(Data supplied):
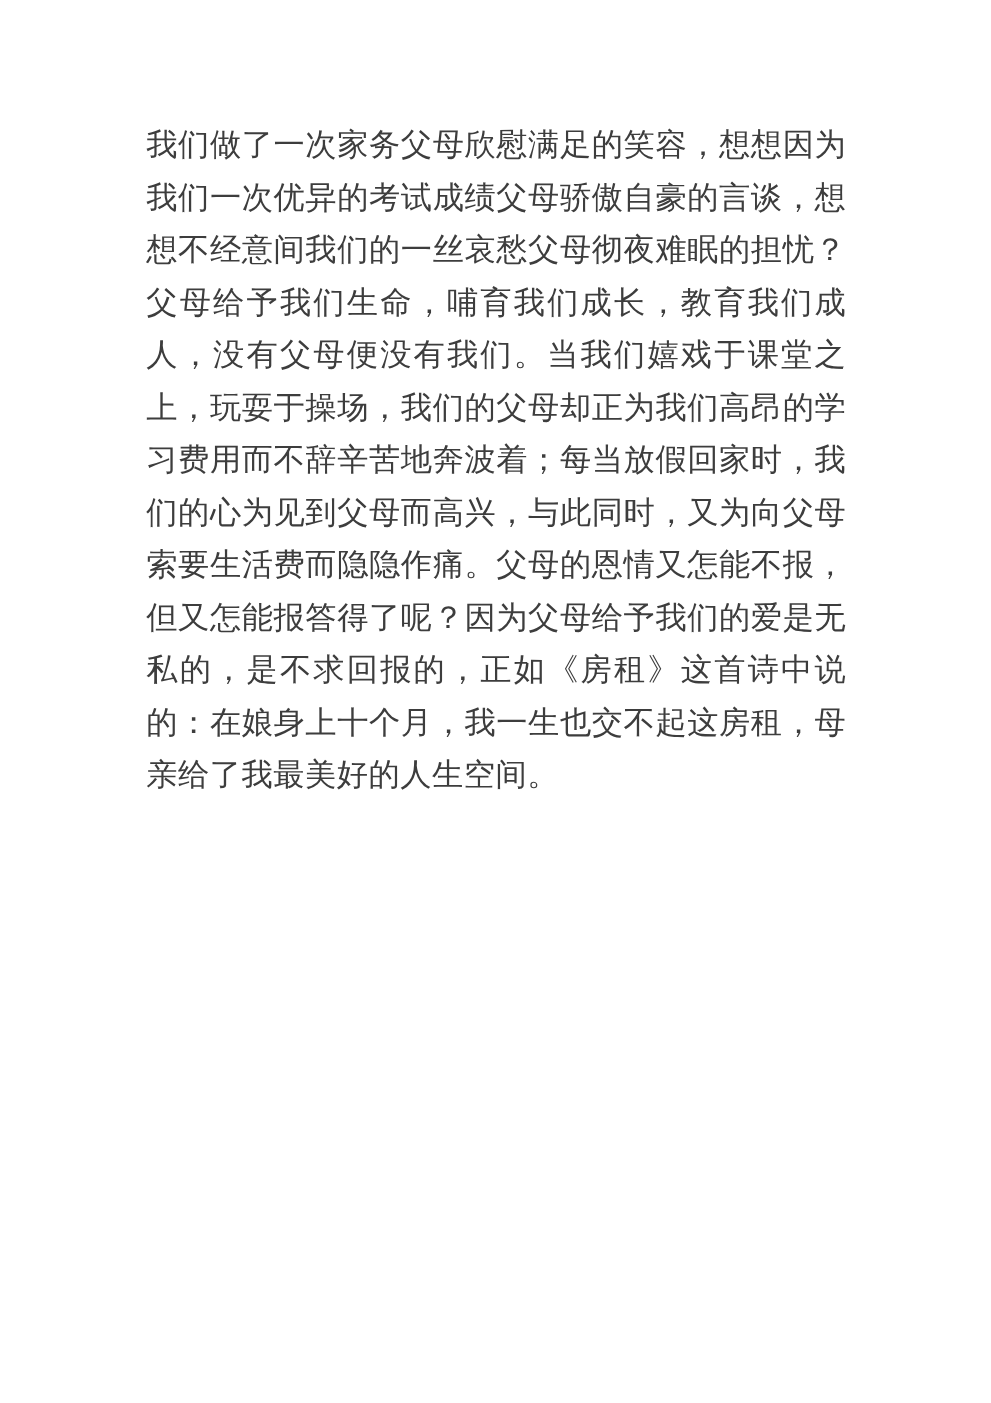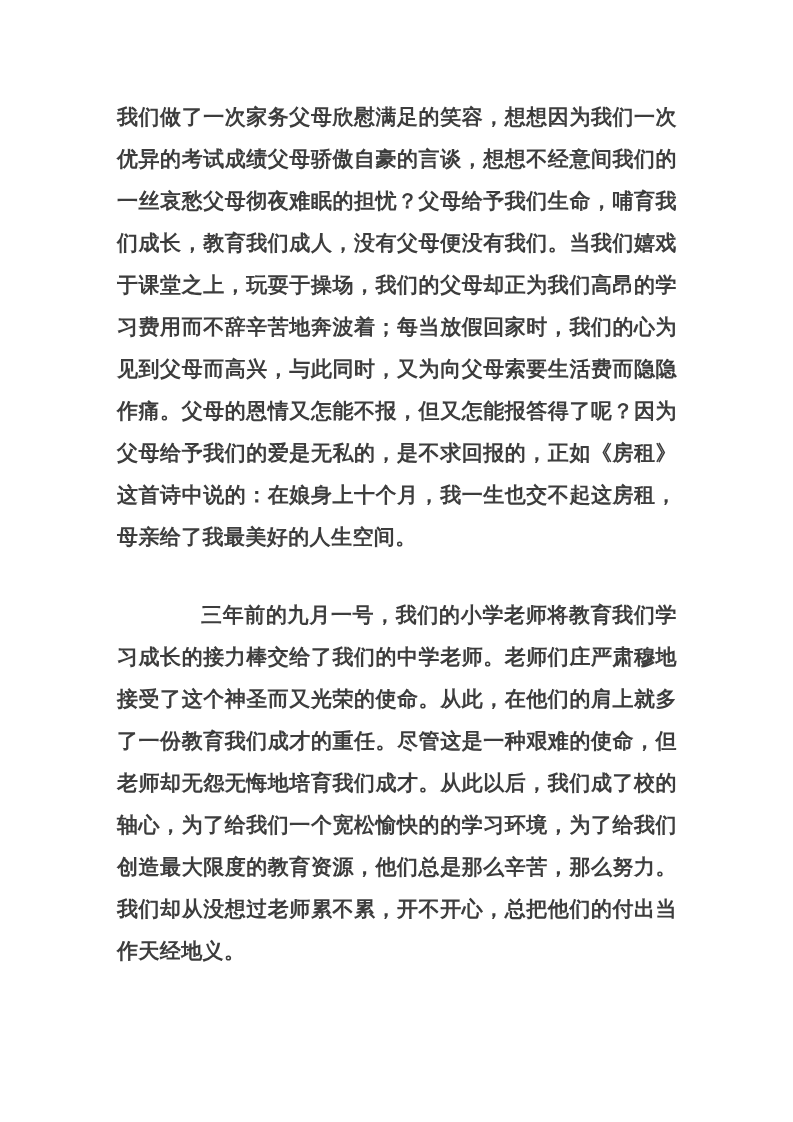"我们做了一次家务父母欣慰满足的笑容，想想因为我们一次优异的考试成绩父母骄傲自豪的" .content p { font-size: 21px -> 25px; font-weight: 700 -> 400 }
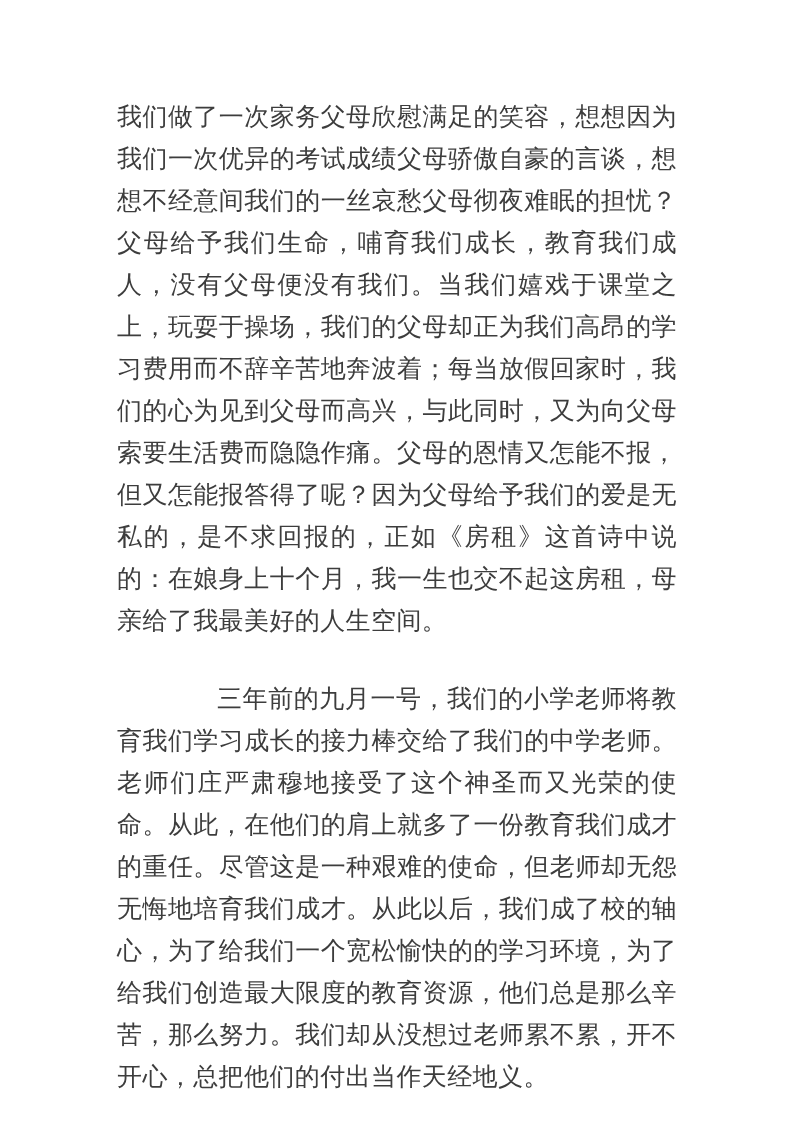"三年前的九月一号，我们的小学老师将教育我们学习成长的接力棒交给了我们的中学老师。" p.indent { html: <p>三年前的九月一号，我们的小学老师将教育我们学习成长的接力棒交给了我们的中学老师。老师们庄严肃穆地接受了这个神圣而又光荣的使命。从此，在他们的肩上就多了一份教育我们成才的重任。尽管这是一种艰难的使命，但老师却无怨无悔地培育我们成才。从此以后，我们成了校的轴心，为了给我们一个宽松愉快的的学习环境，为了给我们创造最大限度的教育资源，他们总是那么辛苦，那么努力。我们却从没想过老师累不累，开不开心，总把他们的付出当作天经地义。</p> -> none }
* * *
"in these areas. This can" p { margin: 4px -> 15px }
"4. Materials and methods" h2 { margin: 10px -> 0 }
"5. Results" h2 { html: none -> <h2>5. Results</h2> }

(Problem to solve): In the listing above, find the line with "these areas. This" and the line with "html: none ->"; output exactly those lines and all lines between them.

(Solution to the problem):
"in these areas. This can" p { margin: 4px -> 15px }
"4. Materials and methods" h2 { margin: 10px -> 0 }
"5. Results" h2 { html: none -> <h2>5. Results</h2> }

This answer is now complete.